The way I have written my code so far is like this:
var_1_arr=[!values.f_nan]
var_2_arr=[!values.f_nan]
var_3_arr=[!values.f_nan]
f=file_search( [path and identifier to files],count=nfiles)
for i=0l,nfiles-1 do begin
[load contents of file f[i] into a structure]
is_valid=where(blah blah,n_valid)
if n_valid gt 0 then begin
var_1_arr=[var_1_arr,f.var_1[is_valid]]
var_2_arr=[var_2_arr,f.var_2[is_valid]]
var_3_arr=[var_3_arr,f.var_3[is_valid]]
endif
endfor
So, hopefully you get the idea. I only have a small subset of the test data to work with at the moment (the rest is a few months off).

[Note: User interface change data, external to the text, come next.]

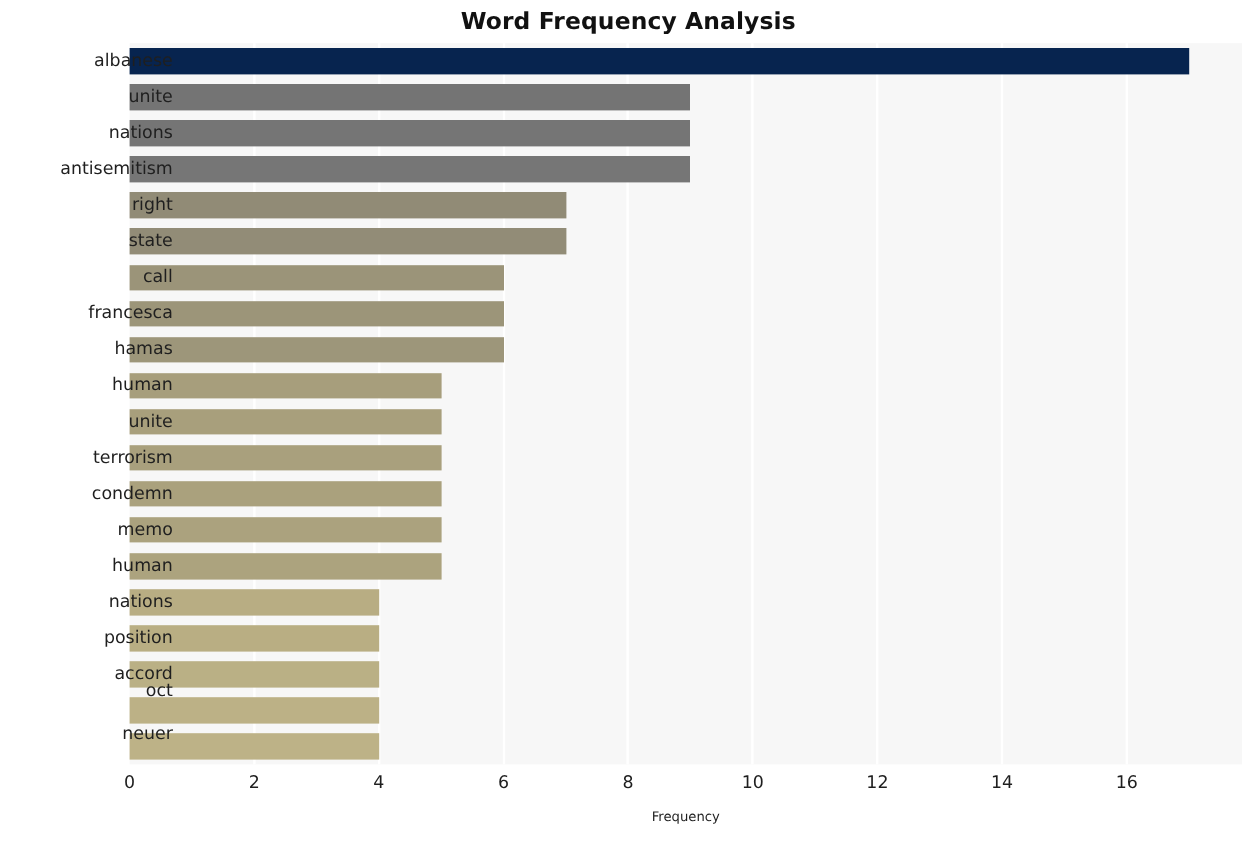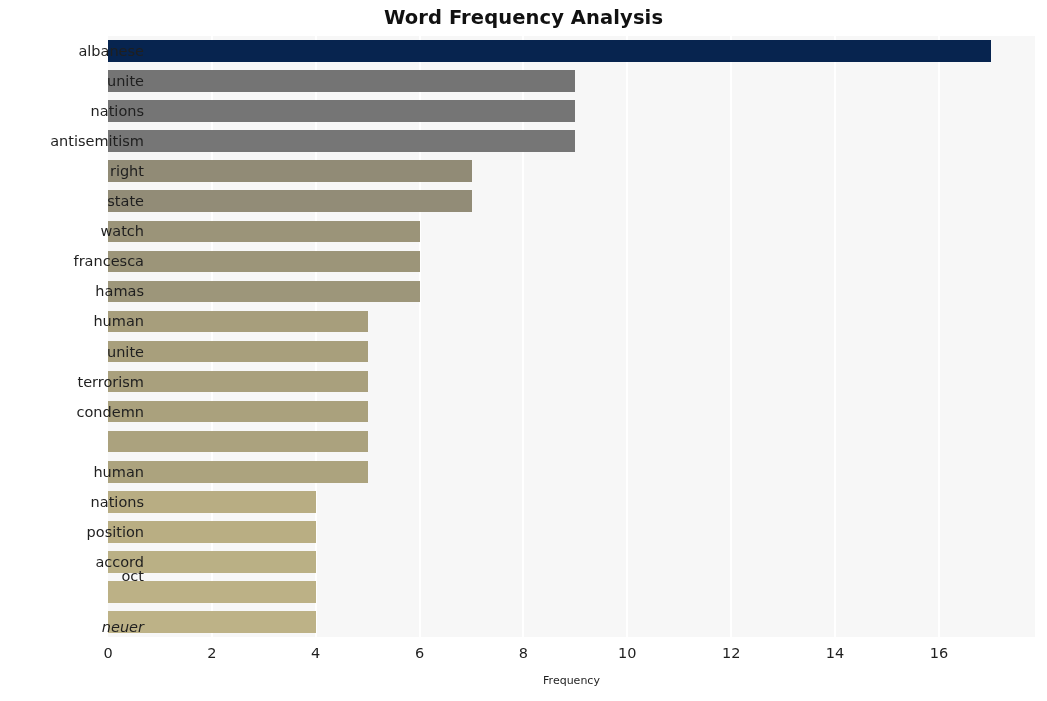--- a/index.html
+++ b/index.html
@@ -198,7 +198,7 @@
       <div class="y-label" style="top: 90.15px; height: 30.05px; line-height: 30.05px;">antisemitism</div>
       <div class="y-label" style="top: 120.2px; height: 30.05px; line-height: 30.05px;">right</div>
       <div class="y-label" style="top: 150.25px; height: 30.05px; line-height: 30.05px;">state</div>
-      <div class="y-label" style="top: 180.3px; height: 30.05px; line-height: 30.05px;">watch</div>
+      <div class="y-label" style="top: 180.3px; height: 30.05px; line-height: 30.05px;">call</div>
       <div class="y-label" style="top: 210.35px; height: 30.05px; line-height: 30.05px;">francesca</div>
       <div class="y-label" style="top: 240.4px; height: 30.05px; line-height: 30.05px;">hamas</div>
       <div class="y-label" style="top: 270.45px; height: 30.05px; line-height: 30.05px;">human</div>

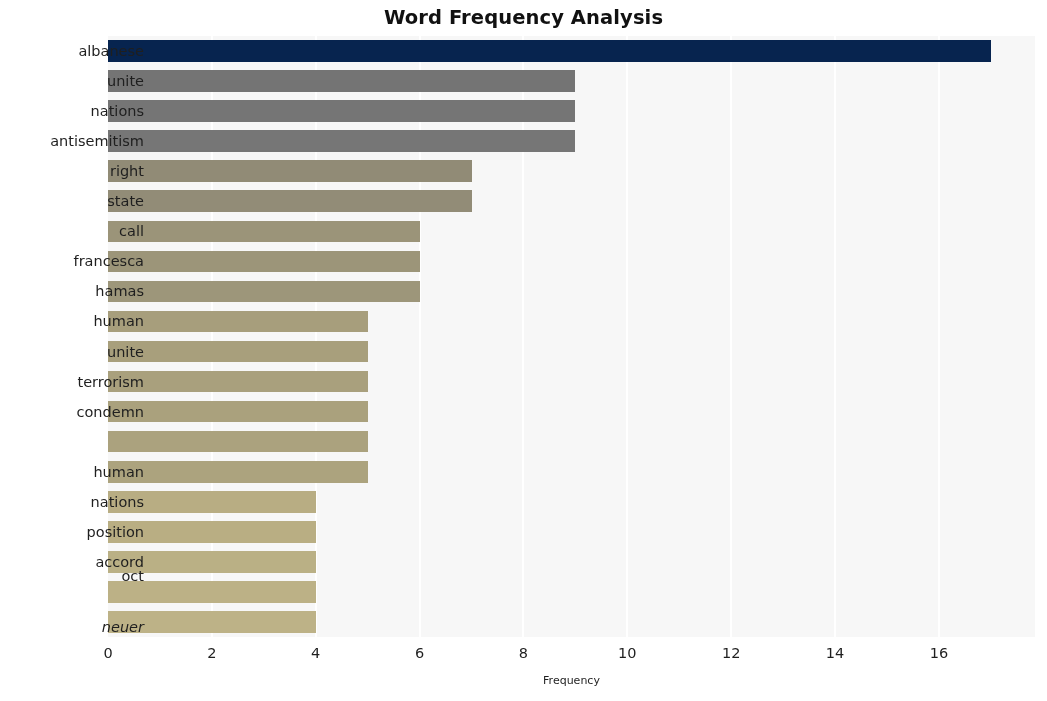--- a/index.html
+++ b/index.html
@@ -205,6 +205,7 @@
       <div class="y-label" style="top: 300.5px; height: 30.05px; line-height: 30.05px;">unite</div>
       <div class="y-label" style="top: 330.55px; height: 30.05px; line-height: 30.05px;">terrorism</div>
       <div class="y-label" style="top: 360.6px; height: 30.05px; line-height: 30.05px;">condemn</div>
+      <div class="y-label" style="top: 390.65px; height: 30.05px; line-height: 30.05px;">memo</div>
       <div class="y-label" style="top: 420.7px; height: 30.05px; line-height: 30.05px;">human</div>
       <div class="y-label" style="top: 450.75px; height: 30.05px; line-height: 30.05px;">nations</div>
       <div class="y-label" style="top: 480.8px; height: 30.05px; line-height: 30.05px;">position</div>

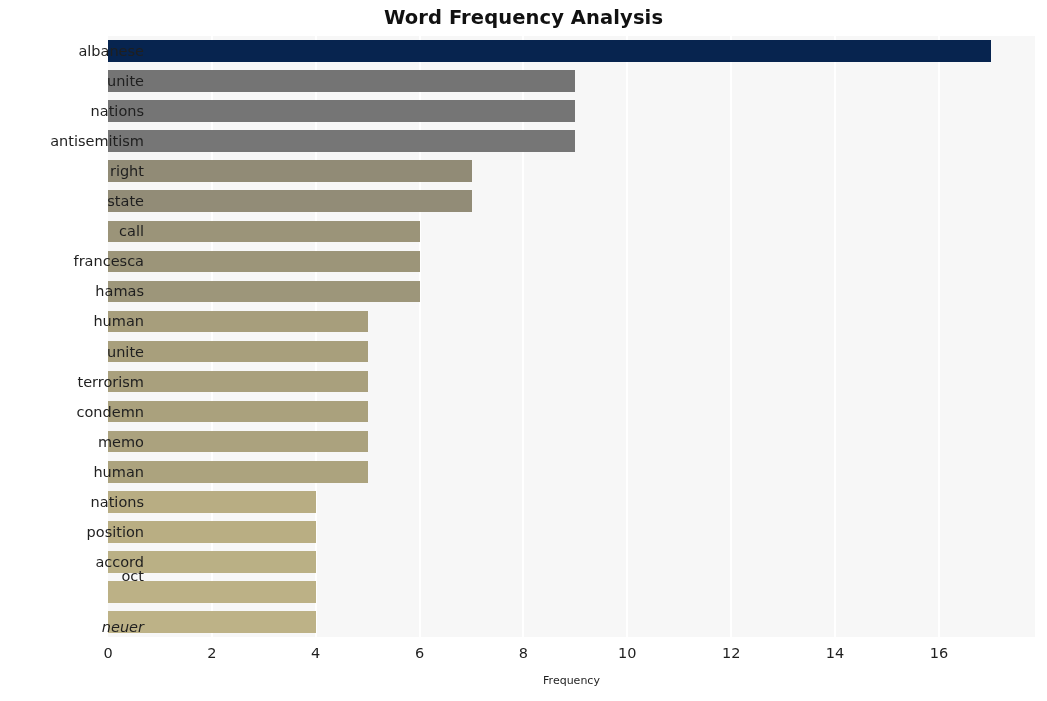--- a/index.html
+++ b/index.html
@@ -211,7 +211,7 @@
       <div class="y-label" style="top: 480.8px; height: 30.05px; line-height: 30.05px;">position</div>
       <div class="y-label" style="top: 510.85px; height: 30.05px; line-height: 30.05px;">accord</div>
       <div class="y-label" style="top: 525px; height: 30.05px; line-height: 30.05px;">oct</div>
-      <div class="y-label" style="top: 576px; height: 30.05px; line-height: 30.05px; font-style: italic;">neuer</div>
+      <div class="y-label" style="top: 561px; height: 30.05px; line-height: 30.05px;">neuer</div>
     </div>
 
   <div id="xticks-layer">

It occurs to me that I could code it something like this:
max_points=1.e7
var_1_arr=fltarr(max_points)
var_1_arr(*)=!values.f_nan
var_2_arr=var_1_arr
var_3_arr=var_1_arr
f=file_search( [path and identifier to files],count=nfiles)
ctr=0l
for i=0l,nfiles-1 do begin
[load contents of file f[i] into a structure]

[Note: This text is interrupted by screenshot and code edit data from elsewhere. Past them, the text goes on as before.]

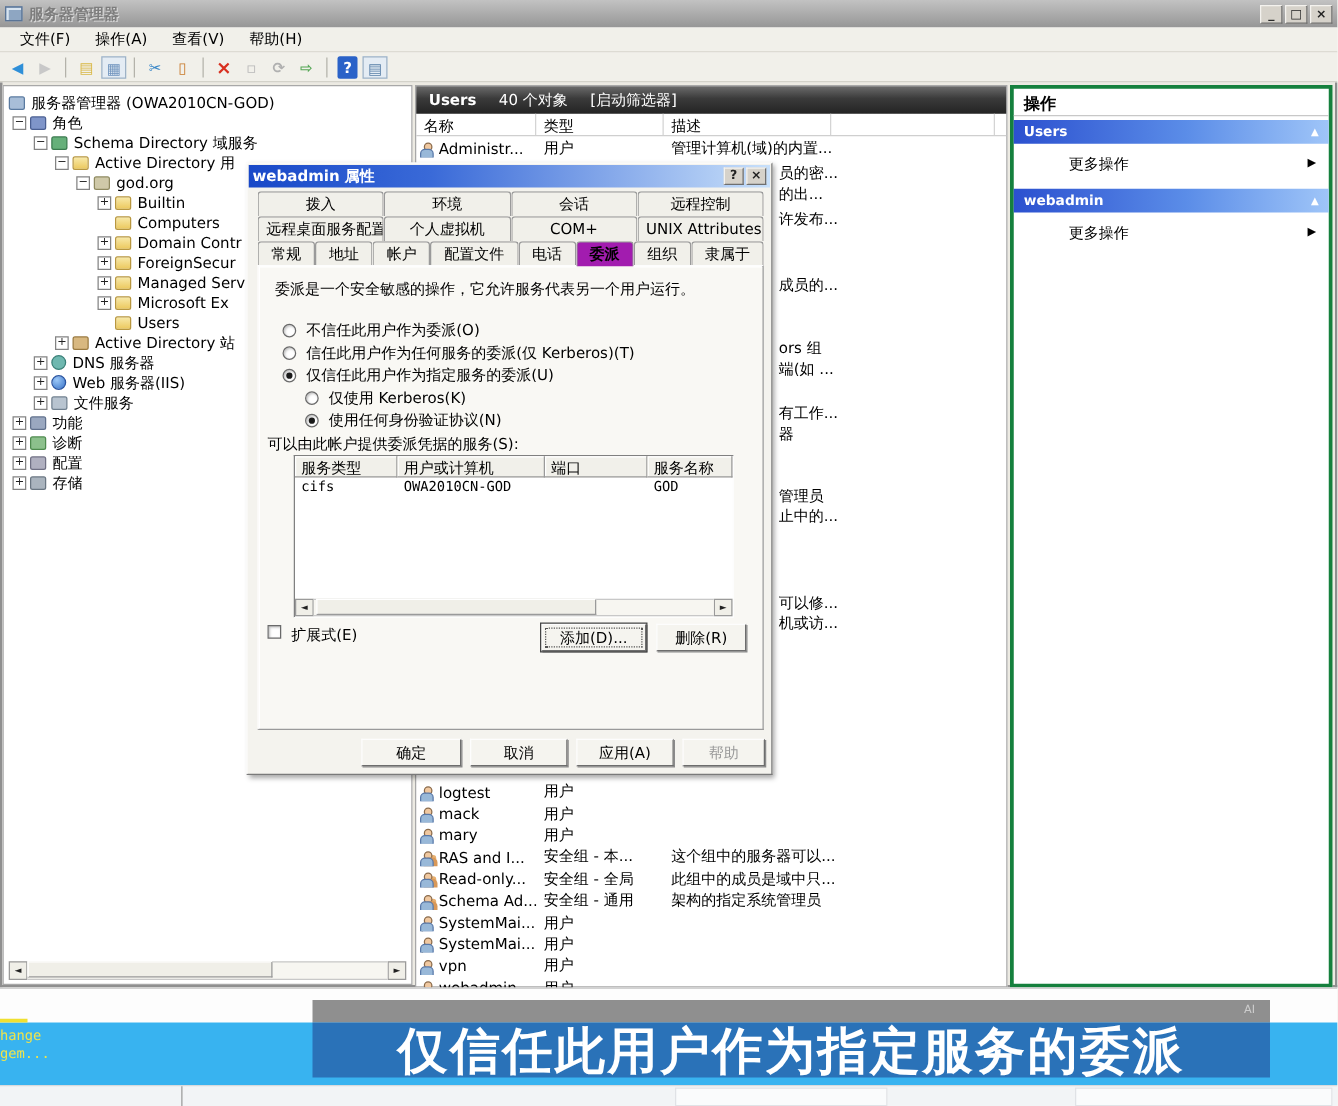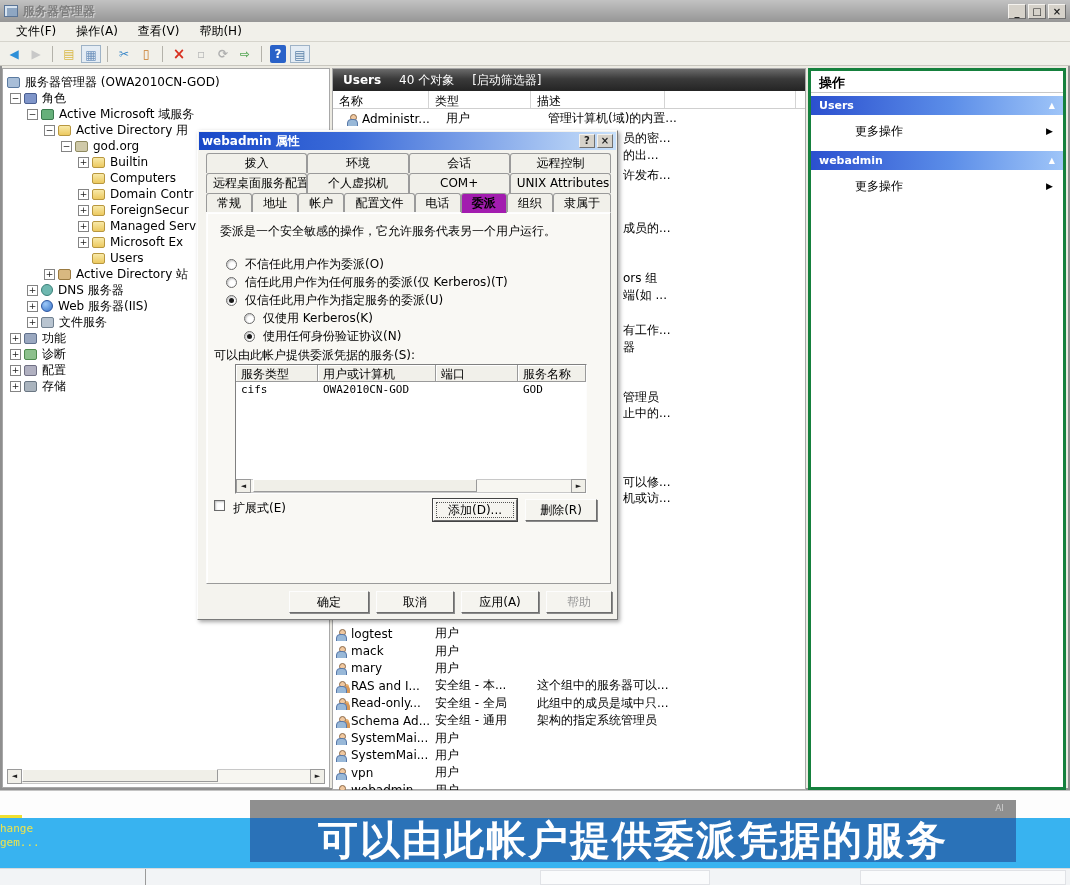--- a/index.html
+++ b/index.html
@@ -179,7 +179,7 @@
       <div class="tree-row" style="padding-left: 24px;">
         <span class="tg">−</span>
         <span class="ti ad-ds-icon"></span>
-        <span>Active Microsoft 域服务</span>
+        <span>Schema Directory 域服务</span>
       </div>
       <div class="tree-row" style="padding-left: 41px;">
         <span class="tg">−</span>

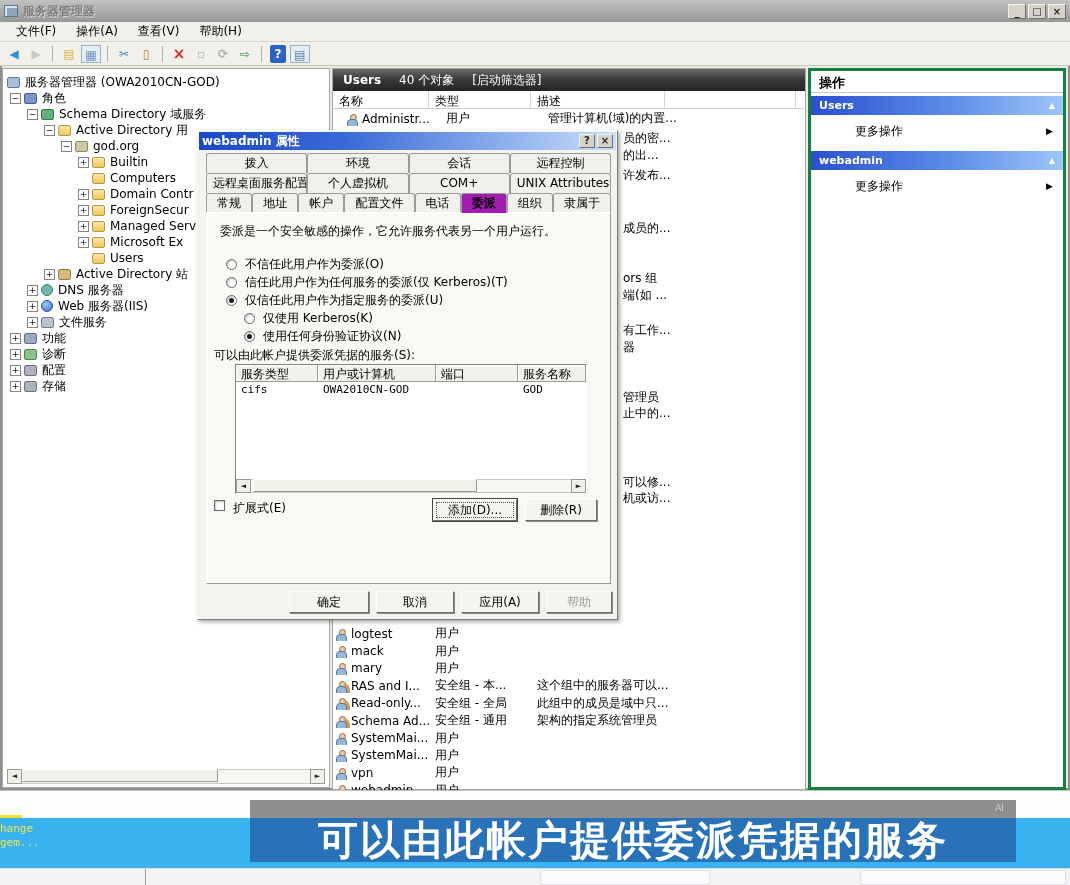--- a/index.html
+++ b/index.html
@@ -66,7 +66,7 @@
   .rowico.group-icon::before { box-shadow:4px 2px 0 -1px #e8b070; }
   .rowico.group-icon::after { box-shadow:3px 0 0 #d89858; }
   .dis-mark { position:absolute; left:0; bottom:-2px; font-size:7px; line-height:7px; color:#111; }
-  #list-rows-top { left:11px; top:41px; width:436px; }
+  #list-rows-top { left:0; top:41px; width:436px; }
   #list-rows-bottom { left:0; top:556px; width:472px; }
   .frag { position:absolute; left:290px; white-space:nowrap; }
 

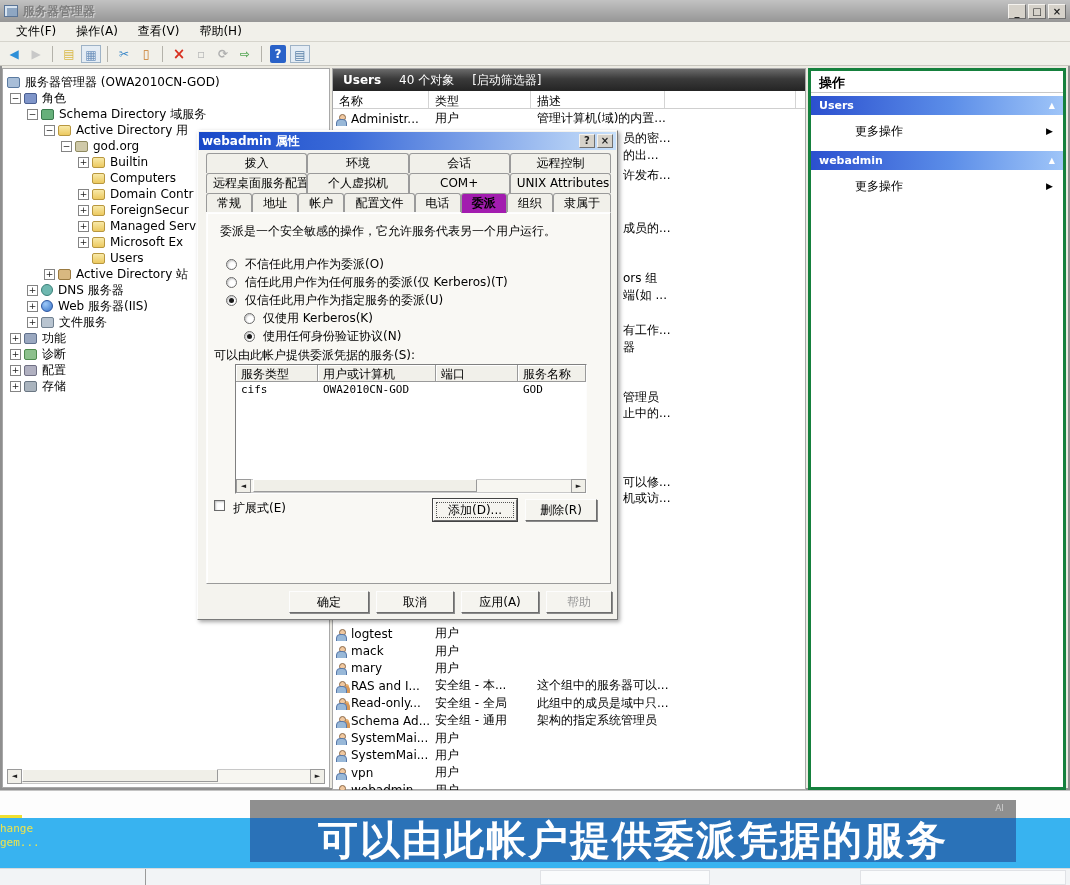--- a/index.html
+++ b/index.html
@@ -493,7 +493,7 @@
     <span id="ai-mark">AI</span>
   </div>
   <div id="sub-blue">
-    <span id="subtitle-text">可以由此帐户提供委派凭据的服务</span>
+    <span id="subtitle-text">仅信任此用户作为指定服务的委派</span>
   </div>
 </div>
 <div class="abs" id="bottom-strip"></div>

is_valid=where(blah blah,n_valid)
if n_valid gt 0 then begin
var_1_arr[ctr:ctr+n_valid]=f.var_1[is_valid]
var_2_arr[ctr:ctr+n_valid]=f.var_2[is_valid]
var_3_arr[ctr:ctr+n_valid]=f.var_3[is_valid]
ctr=ctr+n_valid
endif
endfor
This has the drawback that I have to know in advance the maximum number of data points I could have (but I can set max_points to some arbitrary high number to be safe). Does anyone know whether any one method is better/less memory-intensive than the other, when it comes to largeish data volumes (tens of millions of points)? I only have a few percent of the final data so far, so am interested in the likely merits of each method. Google didn't help but perhaps I was using the wrong search keywords.
In case relevant, this is IDL 7.1.1. or 8.2.2.